▶ **MATERIAL FOR THIS TASK**
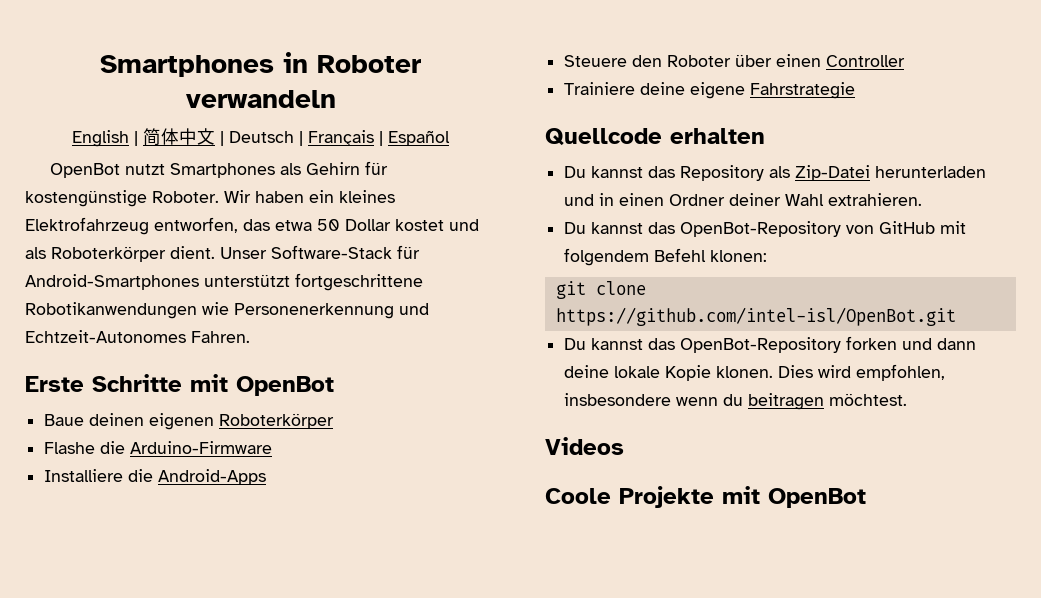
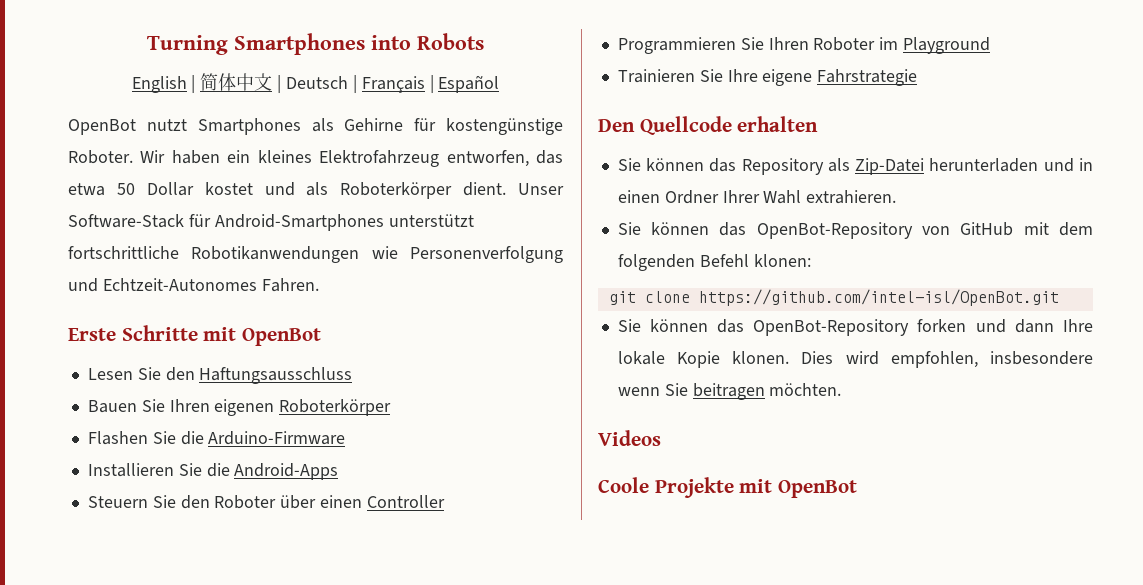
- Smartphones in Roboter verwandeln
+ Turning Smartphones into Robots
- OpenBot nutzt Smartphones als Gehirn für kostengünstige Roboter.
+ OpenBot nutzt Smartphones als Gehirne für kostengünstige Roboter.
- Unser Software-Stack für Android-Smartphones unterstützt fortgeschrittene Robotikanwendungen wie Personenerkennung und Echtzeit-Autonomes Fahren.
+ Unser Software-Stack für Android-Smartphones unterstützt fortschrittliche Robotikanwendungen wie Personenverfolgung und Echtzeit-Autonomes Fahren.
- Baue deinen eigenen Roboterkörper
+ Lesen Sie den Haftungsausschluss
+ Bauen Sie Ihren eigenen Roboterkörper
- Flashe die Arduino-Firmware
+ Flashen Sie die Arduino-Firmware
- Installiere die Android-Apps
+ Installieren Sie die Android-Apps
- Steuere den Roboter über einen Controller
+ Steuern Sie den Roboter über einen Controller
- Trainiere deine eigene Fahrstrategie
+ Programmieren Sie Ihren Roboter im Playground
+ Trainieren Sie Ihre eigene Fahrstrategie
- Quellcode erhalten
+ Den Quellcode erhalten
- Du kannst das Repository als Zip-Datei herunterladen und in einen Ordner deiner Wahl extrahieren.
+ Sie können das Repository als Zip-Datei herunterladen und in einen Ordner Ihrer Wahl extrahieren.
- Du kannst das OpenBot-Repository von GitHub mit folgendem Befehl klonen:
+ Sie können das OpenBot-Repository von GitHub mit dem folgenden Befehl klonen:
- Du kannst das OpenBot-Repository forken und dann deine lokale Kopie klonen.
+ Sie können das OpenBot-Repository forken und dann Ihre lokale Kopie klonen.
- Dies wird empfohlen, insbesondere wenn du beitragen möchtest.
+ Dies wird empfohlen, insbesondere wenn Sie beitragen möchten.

▶ **INSTRUCTIONS FOR THE TASK**
In your copy, reproduce the data above exactly and skip every picture.

▶ **RESPONSE TO THIS EXERCISE**
- Smartphones in Roboter verwandeln
+ Turning Smartphones into Robots
- OpenBot nutzt Smartphones als Gehirn für kostengünstige Roboter.
+ OpenBot nutzt Smartphones als Gehirne für kostengünstige Roboter.
- Unser Software-Stack für Android-Smartphones unterstützt fortgeschrittene Robotikanwendungen wie Personenerkennung und Echtzeit-Autonomes Fahren.
+ Unser Software-Stack für Android-Smartphones unterstützt fortschrittliche Robotikanwendungen wie Personenverfolgung und Echtzeit-Autonomes Fahren.
- Baue deinen eigenen Roboterkörper
+ Lesen Sie den Haftungsausschluss
+ Bauen Sie Ihren eigenen Roboterkörper
- Flashe die Arduino-Firmware
+ Flashen Sie die Arduino-Firmware
- Installiere die Android-Apps
+ Installieren Sie die Android-Apps
- Steuere den Roboter über einen Controller
+ Steuern Sie den Roboter über einen Controller
- Trainiere deine eigene Fahrstrategie
+ Programmieren Sie Ihren Roboter im Playground
+ Trainieren Sie Ihre eigene Fahrstrategie
- Quellcode erhalten
+ Den Quellcode erhalten
- Du kannst das Repository als Zip-Datei herunterladen und in einen Ordner deiner Wahl extrahieren.
+ Sie können das Repository als Zip-Datei herunterladen und in einen Ordner Ihrer Wahl extrahieren.
- Du kannst das OpenBot-Repository von GitHub mit folgendem Befehl klonen:
+ Sie können das OpenBot-Repository von GitHub mit dem folgenden Befehl klonen:
- Du kannst das OpenBot-Repository forken und dann deine lokale Kopie klonen.
+ Sie können das OpenBot-Repository forken und dann Ihre lokale Kopie klonen.
- Dies wird empfohlen, insbesondere wenn du beitragen möchtest.
+ Dies wird empfohlen, insbesondere wenn Sie beitragen möchten.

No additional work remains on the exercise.